To do
From the first line of the material below through the line containing "(173, 973) none", print every line exactly as it stands, but no pictures.

Records
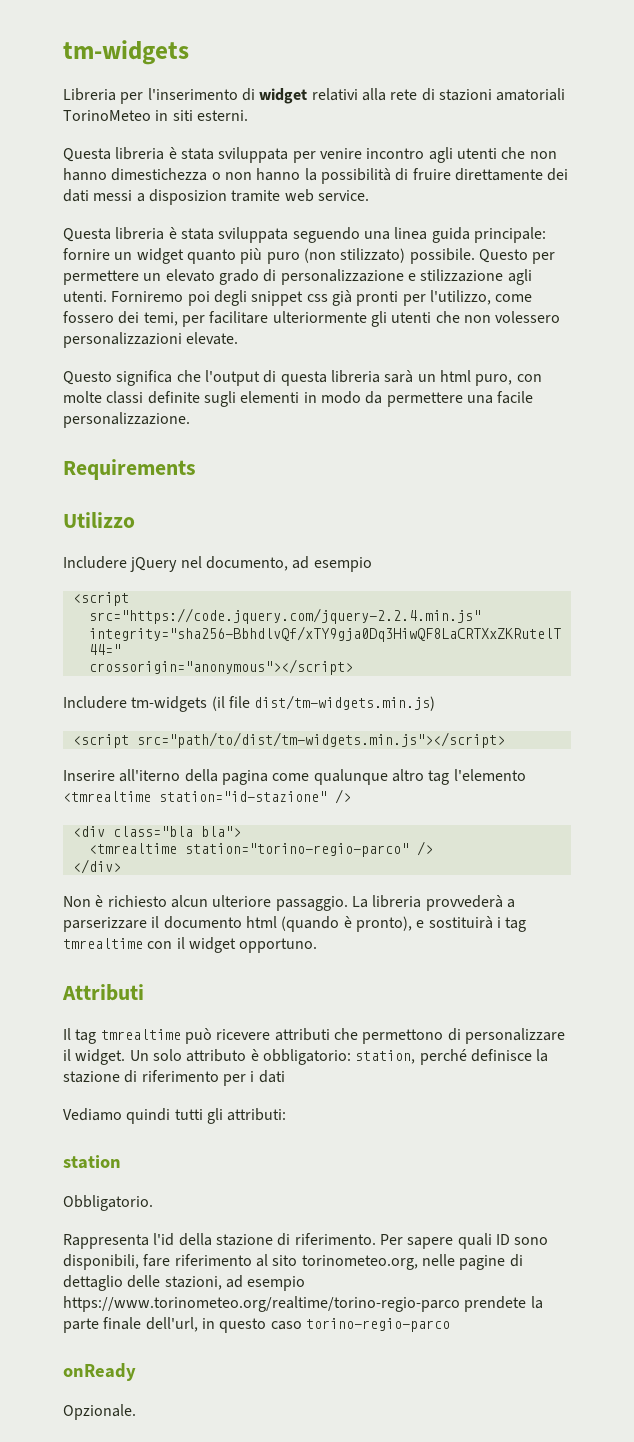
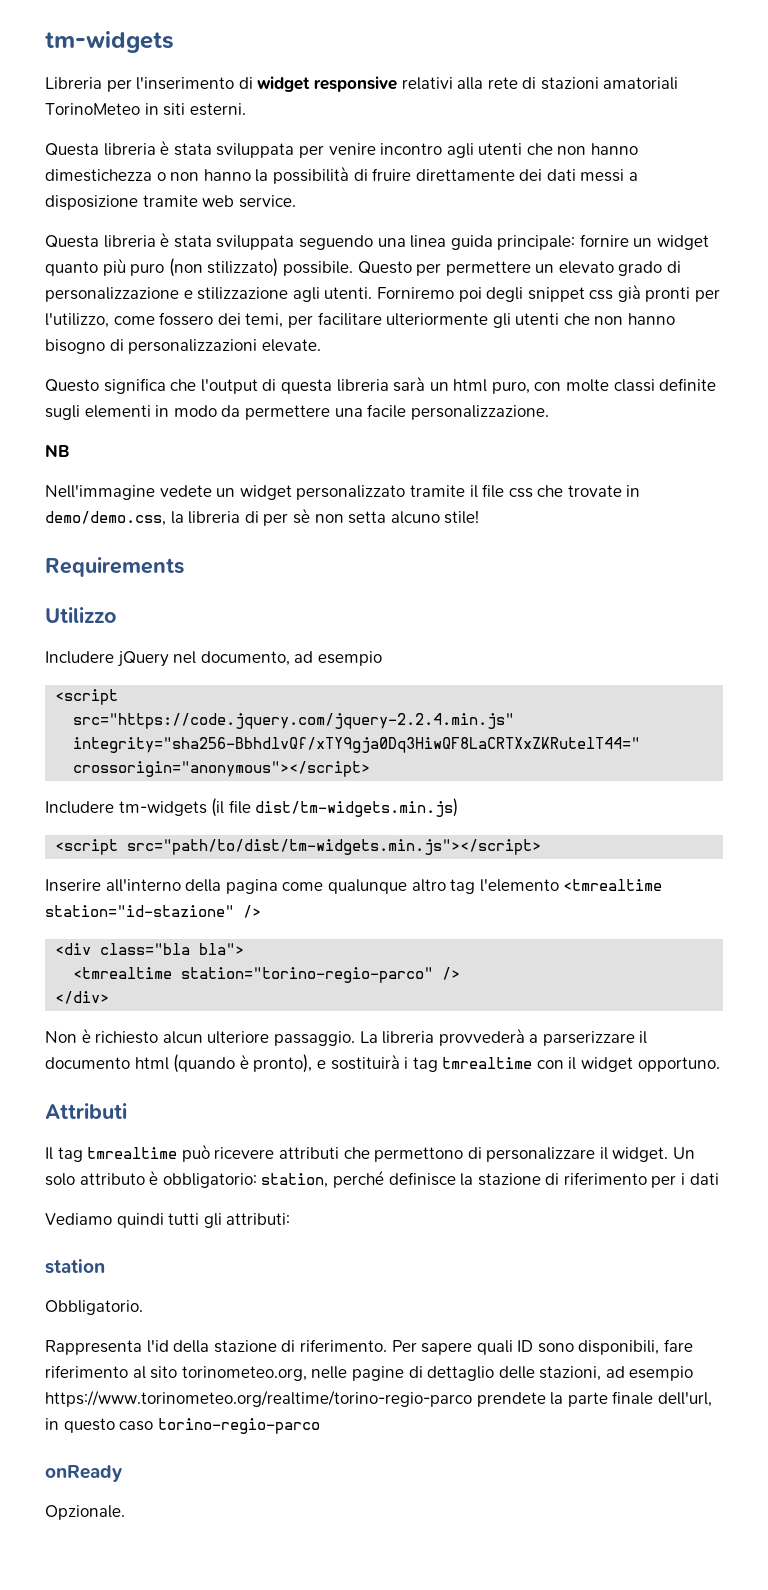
(308, 96) none -> [313,76,397,92] responsive
[148,189,227,205] disposizion -> [45,195,138,210] disposizione
[495,311,561,323] volessero -> [628,313,676,325] [45,339,124,354] hanno bisogno di
(190, 420) none -> [45,444,70,457] [45,484,641,500] [45,508,480,526] // NB // Nell'immagine vedete un widget personalizzato tramite il file css che trovate in demo/demo.css, la libreria di per sè non setta alcuno stile!
[119,769,181,782] all'iterno -> [105,879,181,892] all'interno

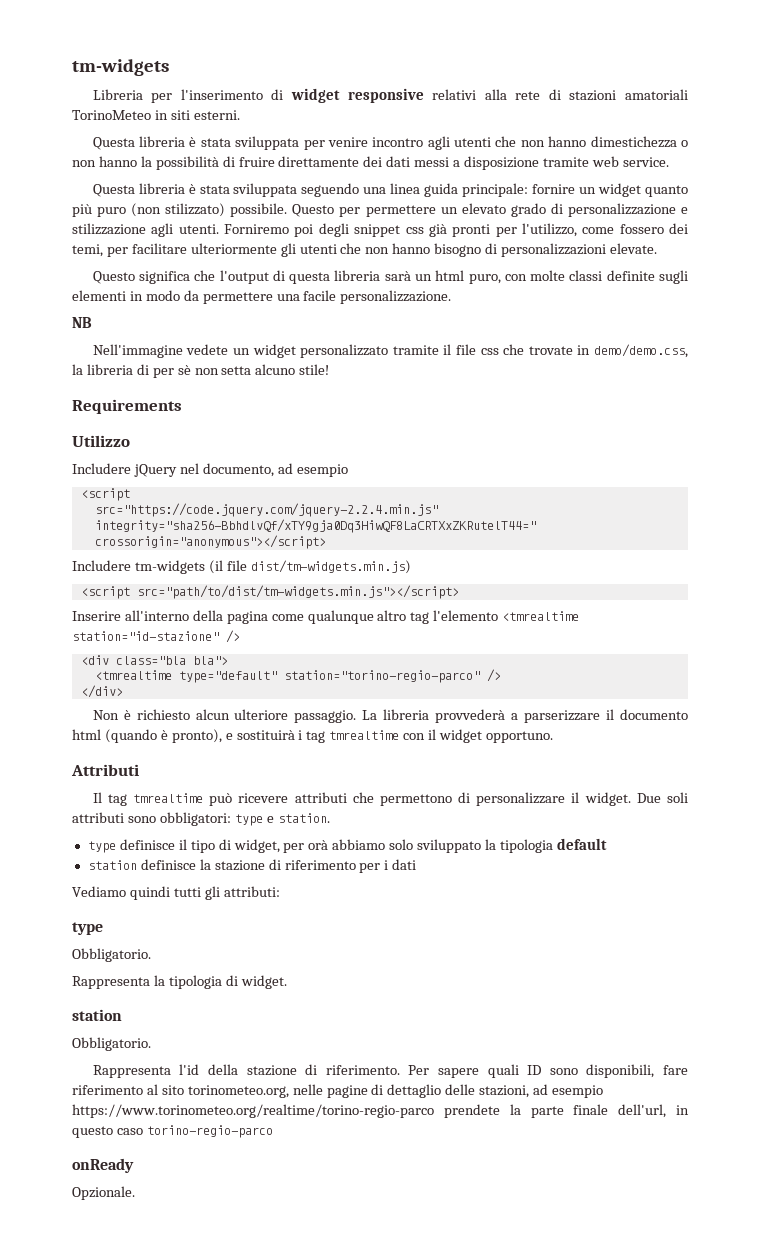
(173, 973) none -> [178,671,277,683] type="default"
[673,1147,696,1159] [45,1170,384,1188] Un solo attributo è obbligatorio: station, perché -> [636,792,689,803] [72,812,330,826] [87,838,607,853] [87,860,137,870] Due soli attributi sono obbligatori: type e station. // type definisce il tipo di widget, per orà abbiamo solo sviluppato la tipologia default // station
(291, 1219) none -> [72,922,103,935] [72,948,151,962] [72,975,287,989] // type // Obbligatorio. // Rappresenta la tipologia di widget.

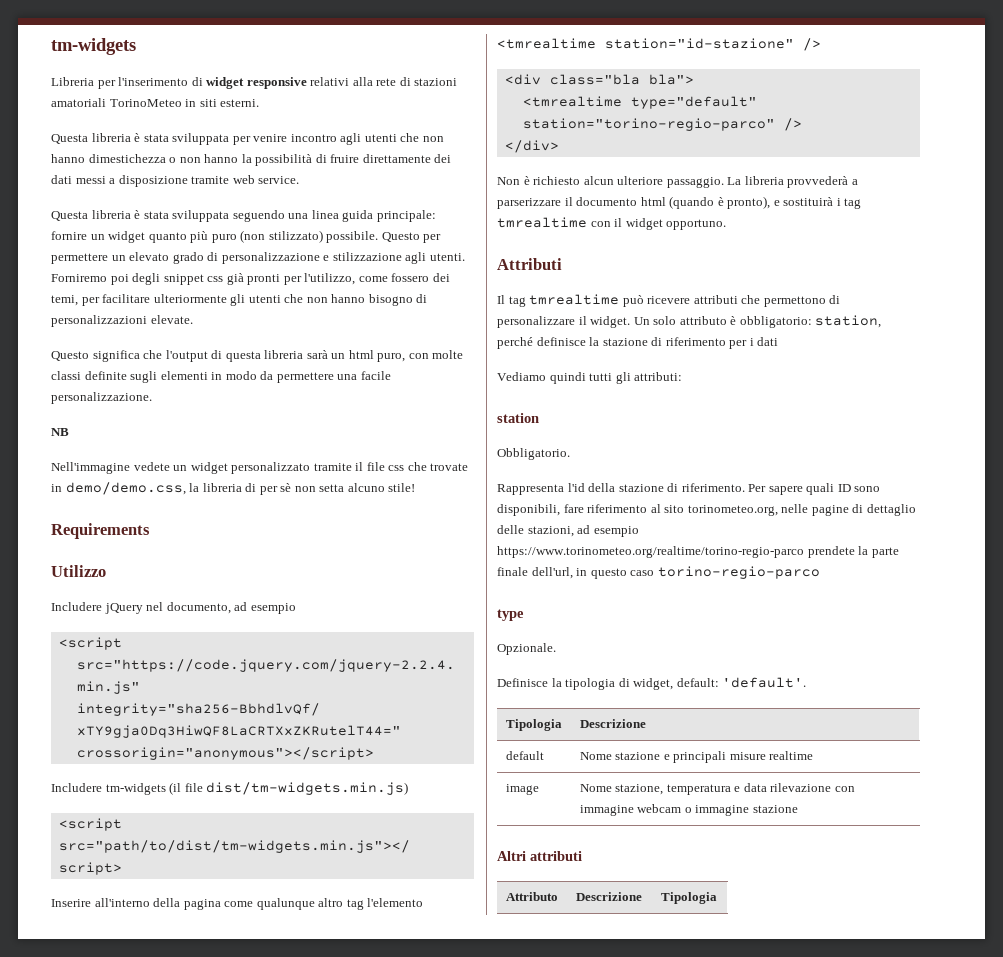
[636,792,689,803] [72,812,330,826] [87,838,607,853] [87,860,137,870] Due soli attributi sono obbligatori: type e station. // type definisce il tipo di widget, per orà abbiamo solo sviluppato la tipologia default // station -> [633,315,882,328] [497,337,533,349] Un solo attributo è obbligatorio: station, perché
[72,922,103,935] [72,948,151,962] [72,975,287,989] // type // Obbligatorio. // Rappresenta la tipologia di widget. -> (683, 376) none
[72,1158,134,1173] onReady -> [497,609,524,621] type
(135, 1193) none -> [497,677,807,690] [505,719,562,731] [579,719,646,728] [505,751,544,760] [579,751,814,763] [505,784,539,795] [579,783,855,795] [579,804,798,816] [497,851,582,861] [505,892,558,901] [575,892,642,901] [660,892,717,904] // Definisce la tipologia di widget, default: 'default'. // Tipologia | Descrizione // default | Nome stazione e principali misure realtime // image | Nome stazione, temperatura e data rilevazione con immagine webcam o immagine stazione // Altri attributi // Attributo | Descrizione | Tipologia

Answer box
(308, 96) none -> [313,76,397,92] responsive
[148,189,227,205] disposizion -> [45,195,138,210] disposizione
[495,311,561,323] volessero -> [628,313,676,325] [45,339,124,354] hanno bisogno di
(190, 420) none -> [45,444,70,457] [45,484,641,500] [45,508,480,526] // NB // Nell'immagine vedete un widget personalizzato tramite il file css che trovate in demo/demo.css, la libreria di per sè non setta alcuno stile!
[119,769,181,782] all'iterno -> [105,879,181,892] all'interno

(173, 973) none -> [178,671,277,683] type="default"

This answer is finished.